Francesca Bria: possiamo fidarci dell’app Immuni

  Identikit di Francesca Bria: laurea in Economia a Roma; master in economia digitale alla Birkbeck University College of London; ha collaborato con Nesta, l’Agenzia di innovazione del governo inglese; insegna all’UCL, Institute for Innovation and Public Purpose di Londra.
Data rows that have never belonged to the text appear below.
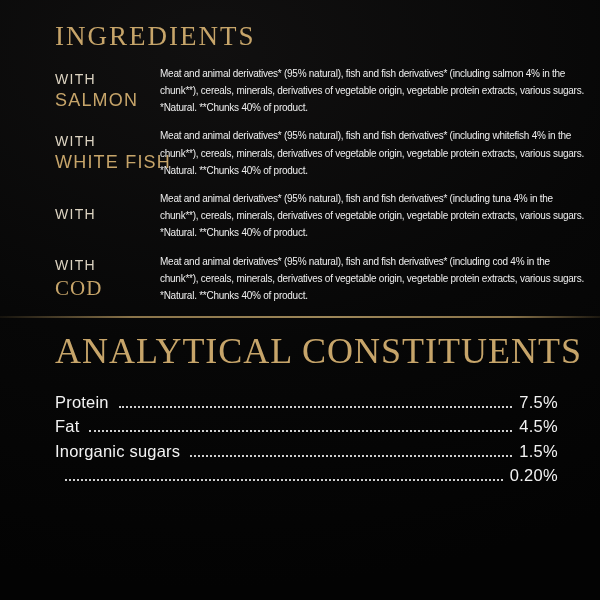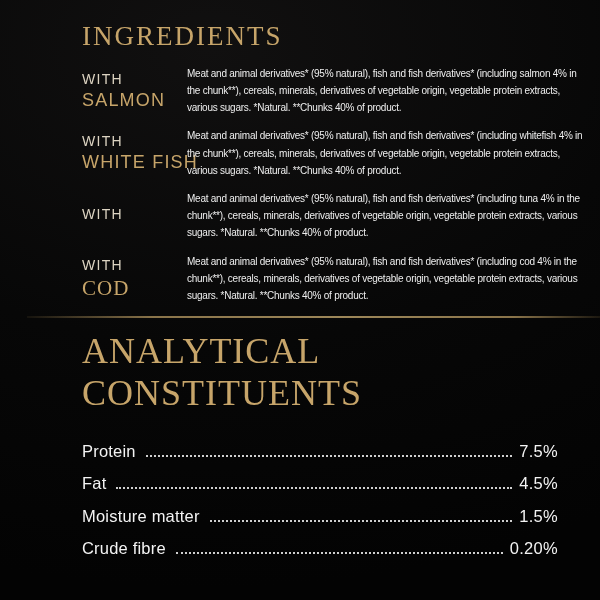--- a/index.html
+++ b/index.html
@@ -5,21 +5,21 @@
   html, body { margin: 0; padding: 0; background: #000; }
   .page {
     position: relative;
     width: 600px;
     height: 600px;
     box-sizing: border-box;
     overflow: hidden;
     background: radial-gradient(130% 90% at 35% 8%, #111010 0%, #070707 55%, #030303 100%);
     font-family: "Liberation Sans", sans-serif;
     color: var(--text, #f0f0f0);
-    padding: 22px 13px 0 82px;
+    padding: 22px 13px 0 55px;
   }
 
   
   .ingredients-title {
     font-family: "Liberation Serif", serif;
     font-weight: 400;
     font-size: 27px;
     letter-spacing: 2px;
     color: var(--gold, #c7a56a);
     margin: 0 0 13px 0;
@@ -83,21 +83,21 @@
     line-height: 1.15;
   }
   .an-rows { margin-right: 29px; }
   .an-row {
     display: flex;
     align-items: baseline;
     font-size: 16.5px;
     line-height: 24.5px;
     color: #f3f3f3;
   }
-  .an-label { flex: none; letter-spacing: 0.2px; margin-top: 8px; }
+  .an-label { flex: none; letter-spacing: 0.2px; }
   .an-leader {
     flex: 1;
     border-bottom: 2px dotted #cfcfcf;
     margin: 0 7px 3px 10px;
     min-width: 30px;
   }
   .an-value { flex: none; letter-spacing: 0.3px; }
 </style>
 </head>
 <body>
@@ -155,27 +155,26 @@
           <span class="an-value">7.5%</span>
         </div>
 
         <div class="an-row">
           <span class="an-label">Fat</span>
           <span class="an-leader"></span>
           <span class="an-value">4.5%</span>
         </div>
 
         <div class="an-row">
-          <span class="an-label">Moisture matter</span>
+          <span class="an-label">Inorganic sugars</span>
           <span class="an-leader"></span>
           <span class="an-value">1.5%</span>
         </div>
 
         <div class="an-row">
-          <span class="an-label">Crude fibre</span>
           <span class="an-leader"></span>
           <span class="an-value">0.20%</span>
         </div>
 
       </div>
   </section>
 
 </div>
 
 </body></html>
  Avendo fatto parte del team chiamato a scegliere l’applicazione che rileva i contagi, l’indigesta Immuni, ha detto: “Il dibattito sul diritto alla privacy e su come conciliare sicurezza sanitaria e l’efficacia dell’azione pubblica con la garanzia dei diritti e delle libertà fondamentali delle persone è molto importante perché fa emergere la volontà dei cittadini di essere coinvolti sulla tematica della protezione e del controllo dei propri dati. In questa fase di emergenza i dati sono imprescindibili per una efficace pianificazione dell’azione pubblica, ed è il momento giusto per pensare a nuovi modelli di proprietà dei dati, proponendo un nuovo patto cittadino sull’uso dei dati per l’interesse pubblico, mettendo al centro privacy e sicurezza. Bisogna però fare attenzione a non scadere nel soluzionismo tecnologico: non si pensi che un’app da sola risolverà il problema della diffusione del contagio. Quasi tutti gli esperti convergono sull’idea che l’app funzionerà solo se affiancata a una strategia complessa, applicando la regola delle tre T “testare, tracciare e trattare”; bisogna spiegare ai cittadini in modo chiaro le azioni concrete che si attiveranno se riceveranno un alert dall’app Immuni per essere entrati in contatto con un soggetto positivo al coronavirus. Le persone andranno seguite, assistite e monitorate. Questa è la discussione fondamentale da avere, che fa parte di un vero piano per ripartire in sicurezza, controllando le catene di trasmissione”.

Non ho app sullo smartphone e non avrò neppure Immuni, e se fino a ieri avevo le idee un po’ confuse, grazie alla signora Bria ora è tutto molto chiaro.